3.1 Morphology analysis

The morphology of the prepared nanofibers composites textiles materials recorded on Field Emission Scanning Electron Microscopes (FESEM) and Transmission Electron Microscope (TEM) is showed in Fig. 2. The PAni/Fe₃O₄/PVA nanofiber composites solution were loaded on 10 ml syringe and the electrospinning parameters were set at 16 kV volt, flow rate 0.3 ml/h and 10 cm tips to the needle to collector distance. The obtained results evidently revealed that the magnetite nanoparticles were spread all over the composites nanofibers materials (Kizildag et al., 2013; Liu et al., 2013). Furthermore, the magnetite nanoparticles was partially agglomerated on the surface of the nanofiber composites materials, it was further confirmed from the TEM results the primary accumulation of magnetite nanoparticles on the nanofiber surface was effectively prevented.
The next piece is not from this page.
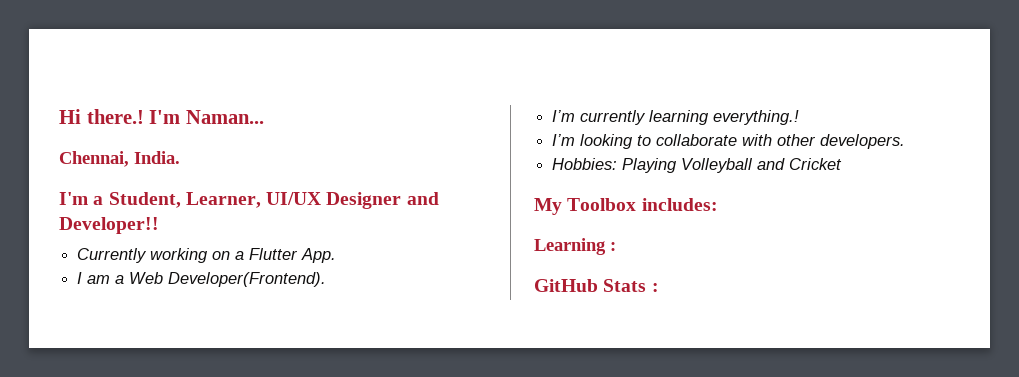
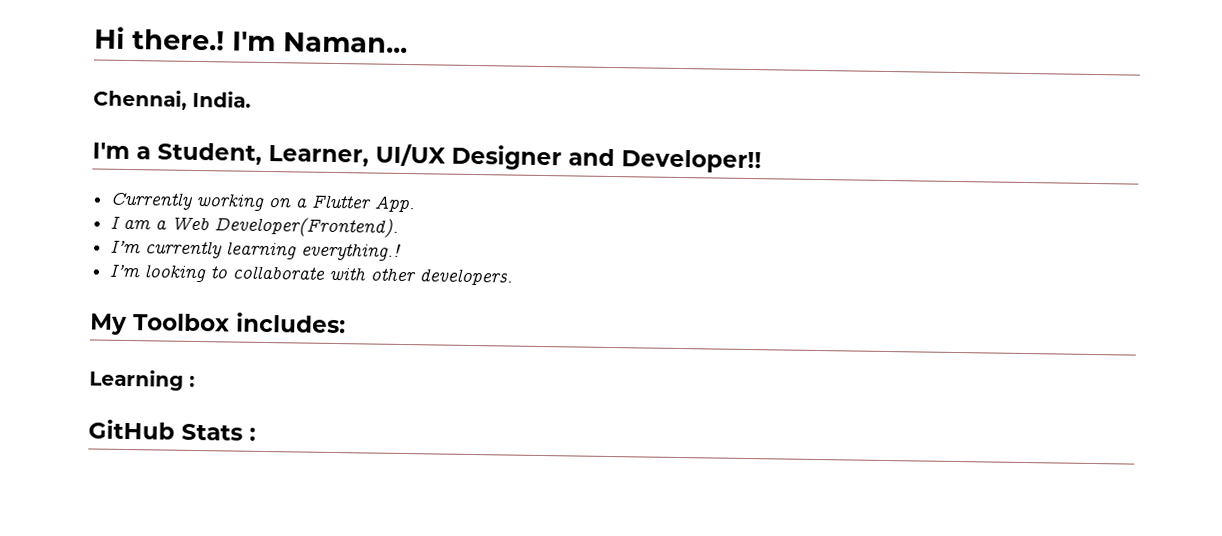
[552,158,843,173] // Hobbies: Playing Volleyball and Cricket -> (514, 277) none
The PAni/Fe₃O₄/PVA nanofiber composites size was found to increase with addition of Fe₃O₄ nanoparticles in the composites nanofibers as shown by TEM image, in order to confirm the actual diameter of the composites nanofibers, image-J computer software are used in our research and the result revealed as inserted in the Fig. 2, the composites nanofibers was found to be snowballing with addition of Fe₃O₄ nanoparticles in the composites nanofibers. The average diameter of the composites nanofibers were found to be in the range of 67 to 195 nm which is almost similar to that obtained using FESEM particles analysis. Moreover, embedding more number of Fe₃O₄ nanoparticles usually lower the solution viscosity and therefore the electrospinning of these may be hinder due to low viscosity as the solution would likely to spray on the collector instate of spinning, these lead to the formation of nanofiber with different diameter. Therefore, these ascribed to the facts that the addition of nanoparticles leads to the formation of more droplet on the collector, but in rare cases droplet are enforce to squish due to electrostatic force which result in the formation of nanofiber with different diameter, while some part of the nanofiber travel directly of the collector cover with aluminum foil paper which causing grip of the composites nanofibers textiles materials (Shahi et al., 2011; Hasrul et al., 2015).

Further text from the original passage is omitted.